8. Pydantic v2 Essentials

Pydantic v2 commonly uses:

• BaseModel;
• Field;
• model_validate;
• model_dump;
• ConfigDict;
• validators.

Example:

class CaseResponse(BaseModel):
    id: str
    title: str
    status: str

data = {"id": "CASE-001", "title": "Late reporting", "status": "DRAFT"}

model = CaseResponse.model_validate(data)
payload = model.model_dump()

model_validate validates input into model. model_dump converts model to dict.

Do not assume static type hints alone validate runtime data; Pydantic performs runtime validation for model creation.

9. Request Command Object

Route should not contain business logic.

Request schema:

class CreateCaseRequest(BaseModel):
    title: str = Field(min_length=1, max_length=200)

Application command:

@dataclass(frozen=True)
class CreateCaseCommand:
    title: str

Route mapping:

command = CreateCaseCommand(title=request.title)
case = service.create_case(command)

For small apps, passing title directly is okay. Command object becomes useful when use case input grows:

• actor;
• priority;
• source;
• idempotency key;
• metadata;
• request id.

10. Service Boundary

Service should be framework-agnostic.

class CaseService:
    def __init__(self, repository: CaseRepository) -> None:
        self._repository = repository

    def create_case(self, title: str) -> Case:
        cases = self._repository.list()
        case = create_case(title)
        cases.append(case)
        self._repository.save_all(cases)
        return case

    def get_case(self, case_id: CaseId) -> Case:
        cases = self._repository.list()
        return get_case_from_list(cases, case_id)

No Request, no HTTPException, no Depends.

This service can be used by:

• CLI;
• FastAPI;
• worker;
• tests;
• future gRPC/message handler.

11. FastAPI Dependency Injection

FastAPI provides dependency injection via Depends.

Repository dependency:

from pathlib import Path

from fastapi import Depends


def get_repository() -> CaseRepository:
    return JsonCaseRepository(Path("cases.json"))


def get_case_service(
    repository: CaseRepository = Depends(get_repository),
) -> CaseService:
    return CaseService(repository)

Route:

@app.post("/cases", response_model=CaseResponse, status_code=201)
def create_case_endpoint(
    request: CreateCaseRequest,
    service: CaseService = Depends(get_case_service),
) -> CaseResponse:
    case = service.create_case(request.title)
    return case_to_response(case)

Dependency functions are boundary wiring.

12. Dependency Scope and Lifecycle

For simple JSON repository, dependency creation is cheap.

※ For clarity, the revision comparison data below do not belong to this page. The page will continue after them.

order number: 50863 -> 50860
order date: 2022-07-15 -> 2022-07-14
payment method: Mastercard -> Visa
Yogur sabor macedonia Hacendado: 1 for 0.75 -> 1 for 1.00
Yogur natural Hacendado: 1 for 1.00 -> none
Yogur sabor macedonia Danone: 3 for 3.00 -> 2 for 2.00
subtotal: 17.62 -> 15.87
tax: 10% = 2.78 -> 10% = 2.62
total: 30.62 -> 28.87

For database sessions, lifecycle matters:

def get_session():
    with Session(engine) as session:
        yield session

FastAPI supports dependencies with yield for cleanup.

Concept:

Do not create expensive global mutable dependencies casually. Be explicit about lifecycle.

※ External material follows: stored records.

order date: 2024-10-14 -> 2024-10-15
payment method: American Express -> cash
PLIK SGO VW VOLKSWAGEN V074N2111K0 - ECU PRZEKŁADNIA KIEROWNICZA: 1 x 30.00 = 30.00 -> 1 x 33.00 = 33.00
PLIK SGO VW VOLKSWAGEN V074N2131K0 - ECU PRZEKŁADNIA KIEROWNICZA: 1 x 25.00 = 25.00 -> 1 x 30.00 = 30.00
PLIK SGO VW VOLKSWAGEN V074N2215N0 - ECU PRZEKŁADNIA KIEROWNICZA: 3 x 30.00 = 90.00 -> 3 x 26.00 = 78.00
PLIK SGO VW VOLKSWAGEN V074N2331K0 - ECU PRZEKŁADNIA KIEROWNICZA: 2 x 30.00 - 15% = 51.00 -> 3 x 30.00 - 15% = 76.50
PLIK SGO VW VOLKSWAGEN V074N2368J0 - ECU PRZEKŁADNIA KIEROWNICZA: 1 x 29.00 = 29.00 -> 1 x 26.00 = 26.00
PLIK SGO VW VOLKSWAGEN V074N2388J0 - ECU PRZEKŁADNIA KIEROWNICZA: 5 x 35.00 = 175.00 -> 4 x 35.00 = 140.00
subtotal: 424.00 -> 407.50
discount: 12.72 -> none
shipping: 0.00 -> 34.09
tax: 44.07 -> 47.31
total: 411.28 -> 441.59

13. Configuration Dependency

Avoid hardcoded path:

def get_repository() -> CaseRepository:
    return JsonCaseRepository(Path("cases.json"))

Better:

@dataclass(frozen=True)
class ApiConfig:
    store_path: Path


def get_config() -> ApiConfig:
    return ApiConfig(store_path=Path(os.environ.get("CASE_TRACKER_STORE", "cases.json")))

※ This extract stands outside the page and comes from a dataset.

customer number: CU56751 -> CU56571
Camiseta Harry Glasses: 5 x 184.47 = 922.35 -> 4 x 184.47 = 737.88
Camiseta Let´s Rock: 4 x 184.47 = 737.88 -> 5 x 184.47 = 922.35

def get_repository(config: ApiConfig = Depends(get_config)) -> CaseRepository:
    return JsonCaseRepository(config.store_path)

For production, config loading should be centralized and tested.

14. Error Mapping

Domain/application exceptions must be mapped to HTTP.

Service may raise:

• CaseNotFoundError;
• InvalidCaseTransitionError;
• CaseStoreCorruptedError;
• ValueError for invalid domain value.

API layer maps:

Simple route local handling:

from fastapi import HTTPException


try:
    case = service.get_case(CaseId(case_id))
except CaseNotFoundError as error:
    raise HTTPException(status_code=404, detail=str(error)) from error

Better centralized exception handlers for consistency.

15. Exception Handlers

from fastapi import FastAPI, Request
from fastapi.responses import JSONResponse

app = FastAPI()


@app.exception_handler(CaseNotFoundError)
async def case_not_found_handler(request: Request, error: CaseNotFoundError) -> JSONResponse:
    return JSONResponse(
        status_code=404,
        content={
            "error": "case_not_found",
            "message": str(error),
        },
    )

For invalid transition:

@app.exception_handler(InvalidCaseTransitionError)
async def invalid_transition_handler(
    request: Request,
    error: InvalidCaseTransitionError,
) -> JSONResponse:
    return JSONResponse(
        status_code=409,
        content={
            "error": "invalid_case_transition",
            "message": str(error),
            "from_status": error.from_status.value,
            "to_status": error.to_status.value,
        },
    )

Benefits:

• consistent errors;
• routes stay clean;
• mapping centralized.

16. Error Response Schema

Define consistent error shape:

class ErrorResponse(BaseModel):
    error: str
    message: str
    details: dict[str, str] = {}

Example:

{
  "error": "case_not_found",
  "message": "Case not found: CASE-001",
  "details": {}
}

Consistent errors help clients.

Avoid leaking internal stack traces in response.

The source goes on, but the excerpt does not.